Split URL test: A version of an A/B test that involves a complete design overhaul of the original page while maintaining its core idea.

Multivariate test: An advanced A/B testing strategy in which you test multiple variables simultaneously. For example, you're running a multivariate test on a landing page if you decide to create two or more variations with updated headline text, different signup form length, and distinct screenshots.

Learn more about the difference between an A/B test and split URL test.

Can A/B testing penalize organic search ranking (SEO)?

The idea that A/B testing harms search engine rankings because your page could be classified as duplicate content is, in fact, a myth. Google will not penalize your site for running A/B tests as long as you don't present different versions by user agent (browser details, operating system, and device). If you're still concerned, you can always add a "no index" tag to your variation pages.
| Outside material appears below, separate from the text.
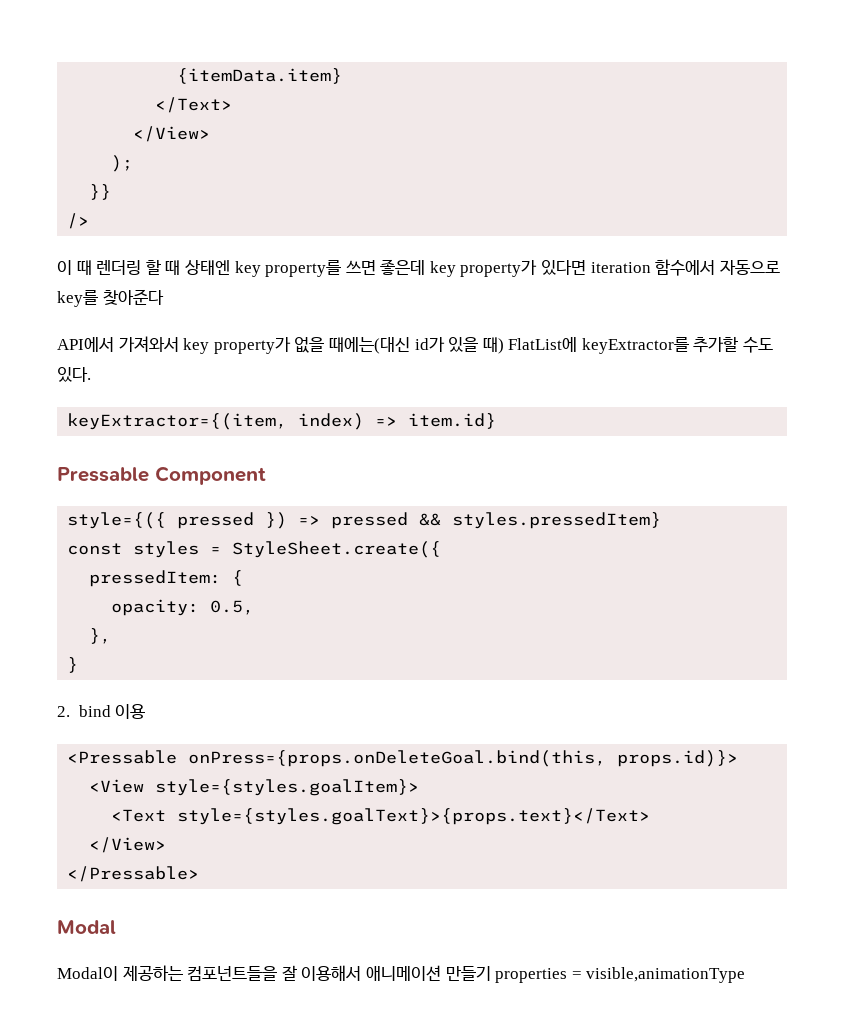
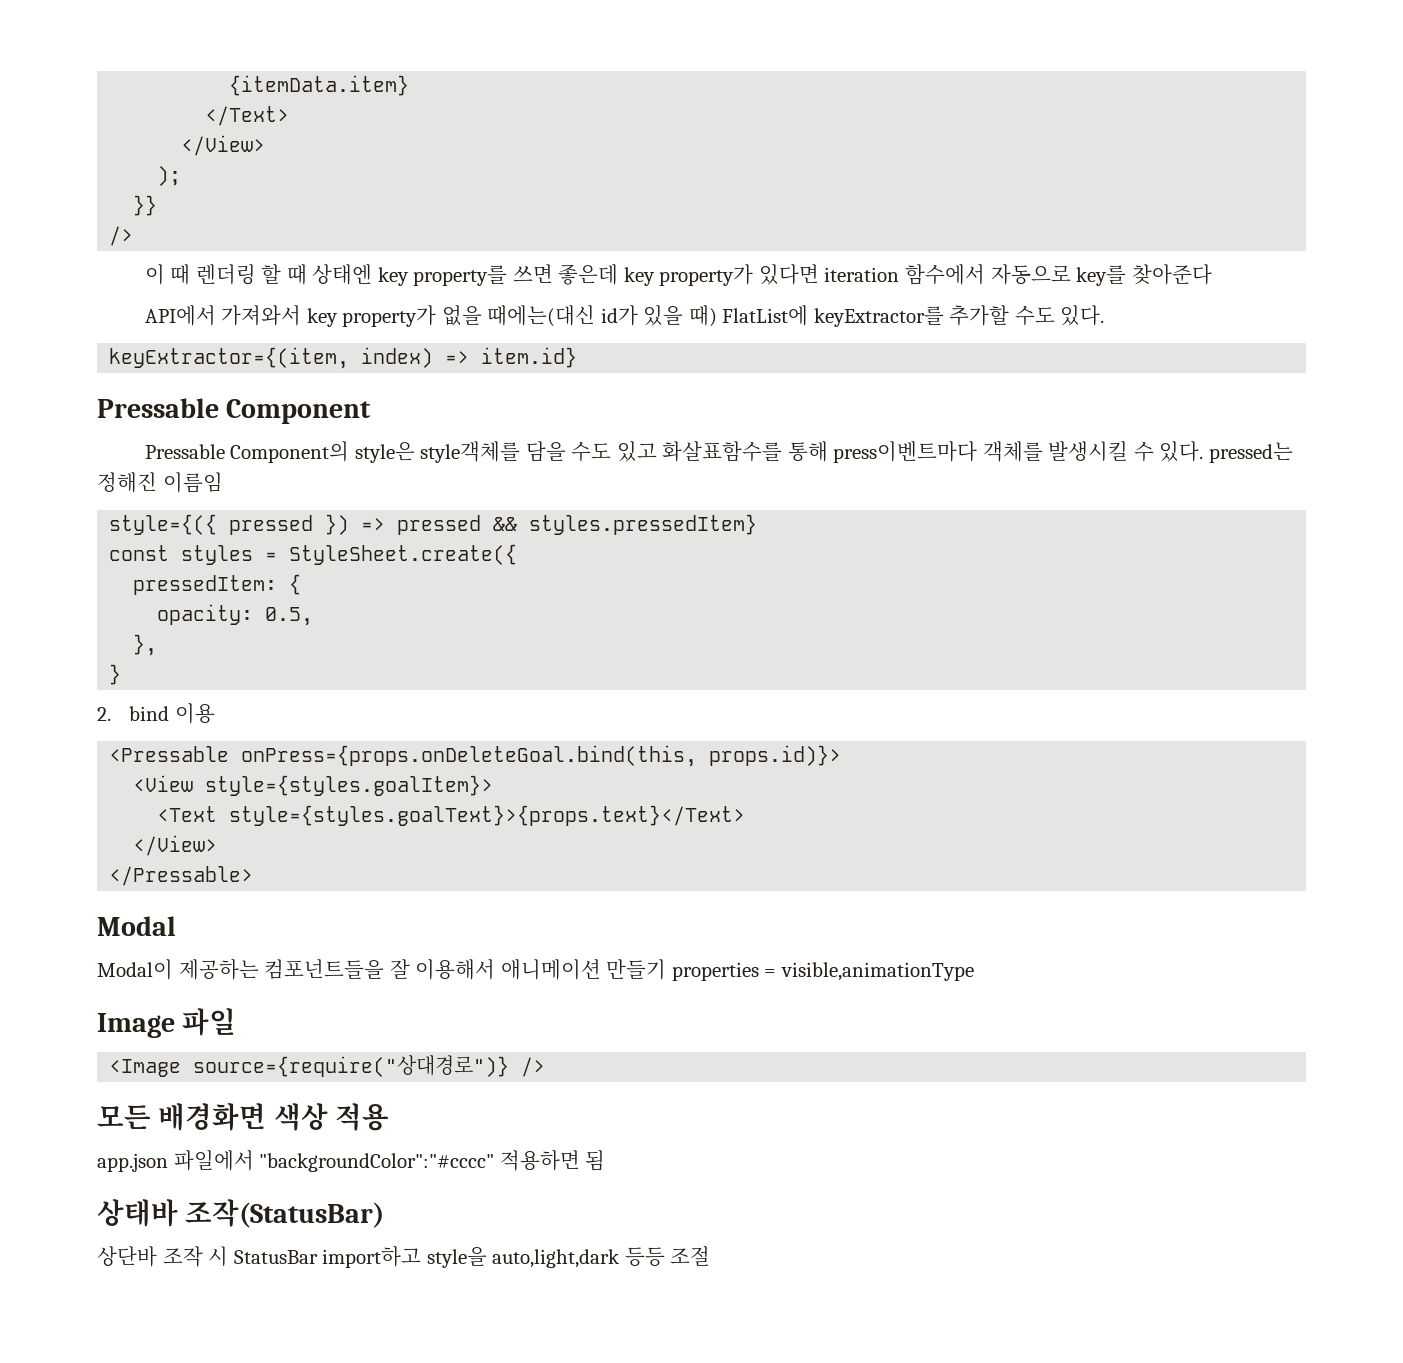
(266, 475) none -> [144,441,1294,463] [97,472,223,493] // Pressable Component의 style은 style객체를 담을 수도 있고 화살표함수를 통해 press이벤트마다 객체를 발생시킬 수 있다. pressed는 정해진 이름임
(746, 975) none -> [97,1008,237,1038] [109,1055,546,1077] [97,1103,390,1131] [97,1150,606,1172] [97,1199,385,1228] [97,1246,711,1268] // Image 파일 // <Image source={require("상대경로")} /> // 모든 배경화면 색상 적용 // app.json 파일에서 "backgroundColor":"#cccc" 적용하면 됨 // 상태바 조작(StatusBar) // 상단바 조작 시 StatusBar import하고 style을 auto,light,dark 등등 조절

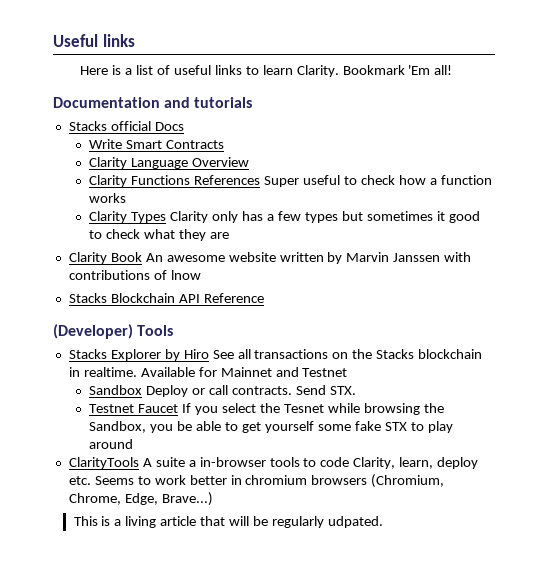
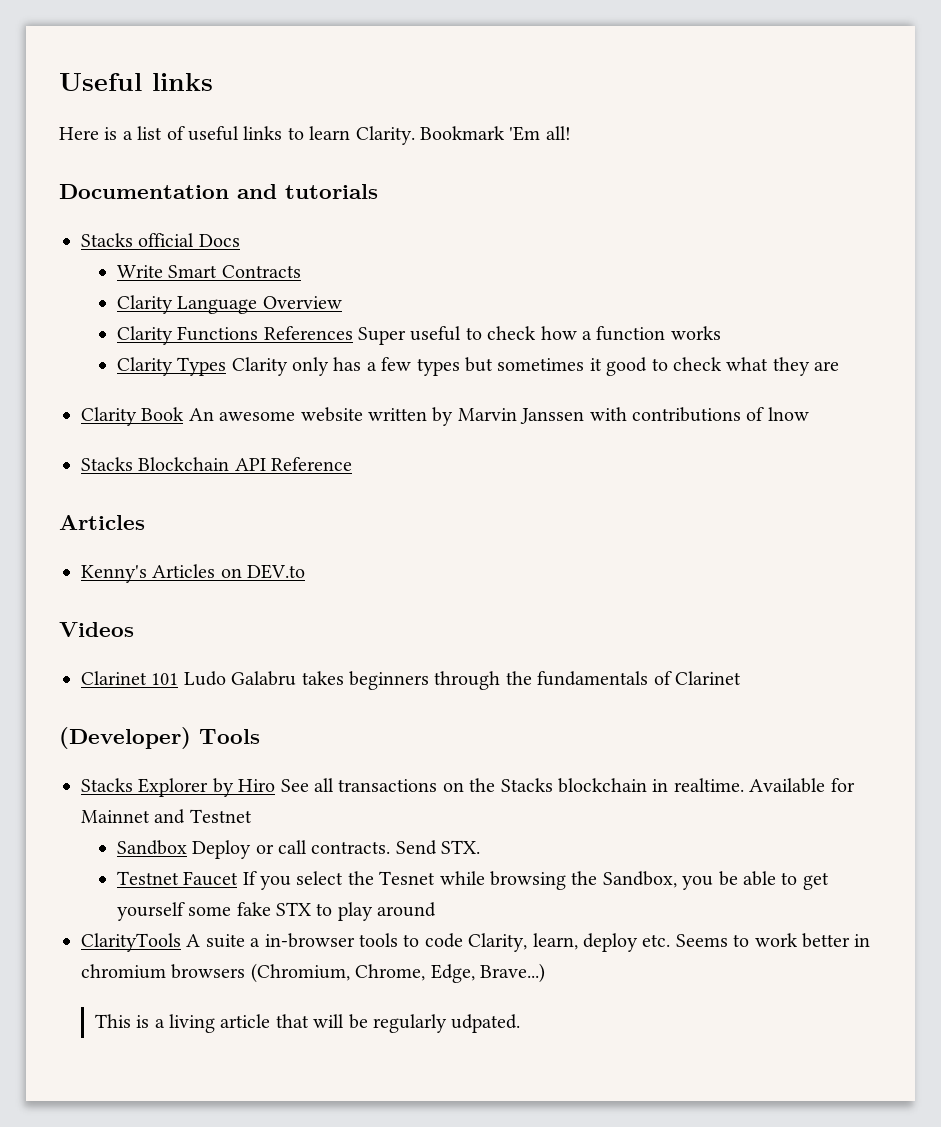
(264, 298) none -> [59,515,145,530] [81,564,306,583] [59,622,134,637] [81,671,741,690] // Articles // Kenny's Articles on DEV.to // Videos // Clarinet 101 Ludo Galabru takes beginners through the fundamentals of Clarinet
A/B test prep with quantitative and qualitative analysis

You must have a clearly defined hypothesis before you set up an A/B test. A crucial part of a winning hypothesis? Identifying the problem you want to solve. And to develop a clearly defined hypothesis, you must conduct a detailed qualitative and quantitative analysis.

Quantitative analysis

Track website metrics to zero in on pages that have relatively high traffic yet also a considerably high count of bounces/dropoffs. Continue to analyze visitor behavior on these pages with heatmaps, funnel analysis, and session recordings. Reports from each of these will reveal points of friction on a web page.

Qualitative analysis

Create a one-on-one connection with your visitors using onsite polls, in-app surveys, and usability testing. Collect feedback about user experience and isolate instances that prevent visitors from converting.

Combine data from both of these to identify a problem your visitors are facing that's costing you conversions.

For example: Your problem might be visitors are dropping off the product page because they aren't sure if the product fits their requirements. You speculate this is because neither the images nor the copy touch on the product specification clearly. So your hypothesis might be that adding more product details will result in increased conversions.

Once you've collected sufficient insights from your quantitative and qualitative analysis, you can move on to the next stage of setting up your A/B test: defining a hypothesis.

Defining a winning hypothesis for an A/B test

A hypothesis is an idea or theory you have that you're testing, with the goal being either proving it or rejecting it. It's important that a hypothesis be based on a clearly defined problem, and, more importantly, that it's firmly grounded in data and has a quantifiable result.

For example, you your visitors' form-filling patterns and find that a large portion of your visitors abandon the form when they encounter the phone number field. Your hypothesis in this case could be: "Removing the phone number field from the form will increase successful form submissions."

You now test this idea by creating a variation without the phone number field in the form and then measuring the number of successful form submissions. If the number increases, you've proved your hypothesis was correct. If it stays the same or decreases, you reject your hypothesis as incorrect.

In general, every winning hypothesis has three elements: A problem backed by evidence, a change, and a measurable outcome.

Having a clearly defined hypothesis:

Helps develop reliable conclusions from the test, even if it's inconclusive
Makes it easier to map conversion lifts to specific tests
Will help you build robust hypotheses for subsequent tests for incremental increases in conversions

Check out this template with an example of setting up a solid testing hypothesis.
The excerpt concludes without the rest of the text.